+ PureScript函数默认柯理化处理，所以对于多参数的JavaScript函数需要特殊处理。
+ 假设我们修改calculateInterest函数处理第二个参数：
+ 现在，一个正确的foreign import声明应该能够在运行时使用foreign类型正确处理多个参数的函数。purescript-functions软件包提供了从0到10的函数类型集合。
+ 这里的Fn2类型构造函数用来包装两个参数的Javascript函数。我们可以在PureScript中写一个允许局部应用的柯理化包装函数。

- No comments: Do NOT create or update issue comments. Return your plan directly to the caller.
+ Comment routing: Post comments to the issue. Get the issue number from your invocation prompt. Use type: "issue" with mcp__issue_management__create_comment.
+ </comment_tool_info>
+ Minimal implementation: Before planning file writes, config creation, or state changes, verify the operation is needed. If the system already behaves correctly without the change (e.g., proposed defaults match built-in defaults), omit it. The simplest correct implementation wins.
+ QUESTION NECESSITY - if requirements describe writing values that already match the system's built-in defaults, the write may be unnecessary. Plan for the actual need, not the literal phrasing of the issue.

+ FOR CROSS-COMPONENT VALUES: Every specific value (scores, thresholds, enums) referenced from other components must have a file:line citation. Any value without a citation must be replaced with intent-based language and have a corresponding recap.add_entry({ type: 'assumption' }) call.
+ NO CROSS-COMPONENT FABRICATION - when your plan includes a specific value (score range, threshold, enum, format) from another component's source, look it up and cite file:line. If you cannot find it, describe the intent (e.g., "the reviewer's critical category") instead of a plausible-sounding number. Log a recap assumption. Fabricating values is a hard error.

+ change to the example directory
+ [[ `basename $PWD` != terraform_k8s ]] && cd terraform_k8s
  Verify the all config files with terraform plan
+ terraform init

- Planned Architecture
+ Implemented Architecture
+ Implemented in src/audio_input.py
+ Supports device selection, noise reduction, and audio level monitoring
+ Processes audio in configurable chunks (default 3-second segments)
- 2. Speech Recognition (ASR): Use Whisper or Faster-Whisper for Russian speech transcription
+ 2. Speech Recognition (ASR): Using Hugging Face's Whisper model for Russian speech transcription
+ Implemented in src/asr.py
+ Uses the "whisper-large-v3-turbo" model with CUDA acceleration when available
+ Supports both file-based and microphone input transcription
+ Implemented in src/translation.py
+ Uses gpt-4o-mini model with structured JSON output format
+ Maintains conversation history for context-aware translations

> _WORK ITEM_: The entries above, copied exactly, form the whole answer.

> _ANSWER AREA_:
+ PureScript函数默认柯理化处理，所以对于多参数的JavaScript函数需要特殊处理。
+ 假设我们修改calculateInterest函数处理第二个参数：
+ 现在，一个正确的foreign import声明应该能够在运行时使用foreign类型正确处理多个参数的函数。purescript-functions软件包提供了从0到10的函数类型集合。
+ 这里的Fn2类型构造函数用来包装两个参数的Javascript函数。我们可以在PureScript中写一个允许局部应用的柯理化包装函数。

- No comments: Do NOT create or update issue comments. Return your plan directly to the caller.
+ Comment routing: Post comments to the issue. Get the issue number from your invocation prompt. Use type: "issue" with mcp__issue_management__create_comment.
+ </comment_tool_info>
+ Minimal implementation: Before planning file writes, config creation, or state changes, verify the operation is needed. If the system already behaves correctly without the change (e.g., proposed defaults match built-in defaults), omit it. The simplest correct implementation wins.
+ QUESTION NECESSITY - if requirements describe writing values that already match the system's built-in defaults, the write may be unnecessary. Plan for the actual need, not the literal phrasing of the issue.

+ FOR CROSS-COMPONENT VALUES: Every specific value (scores, thresholds, enums) referenced from other components must have a file:line citation. Any value without a citation must be replaced with intent-based language and have a corresponding recap.add_entry({ type: 'assumption' }) call.
+ NO CROSS-COMPONENT FABRICATION - when your plan includes a specific value (score range, threshold, enum, format) from another component's source, look it up and cite file:line. If you cannot find it, describe the intent (e.g., "the reviewer's critical category") instead of a plausible-sounding number. Log a recap assumption. Fabricating values is a hard error.

+ change to the example directory
+ [[ `basename $PWD` != terraform_k8s ]] && cd terraform_k8s
  Verify the all config files with terraform plan
+ terraform init

- Planned Architecture
+ Implemented Architecture
+ Implemented in src/audio_input.py
+ Supports device selection, noise reduction, and audio level monitoring
+ Processes audio in configurable chunks (default 3-second segments)
- 2. Speech Recognition (ASR): Use Whisper or Faster-Whisper for Russian speech transcription
+ 2. Speech Recognition (ASR): Using Hugging Face's Whisper model for Russian speech transcription
+ Implemented in src/asr.py
+ Uses the "whisper-large-v3-turbo" model with CUDA acceleration when available
+ Supports both file-based and microphone input transcription
+ Implemented in src/translation.py
+ Uses gpt-4o-mini model with structured JSON output format
+ Maintains conversation history for context-aware translations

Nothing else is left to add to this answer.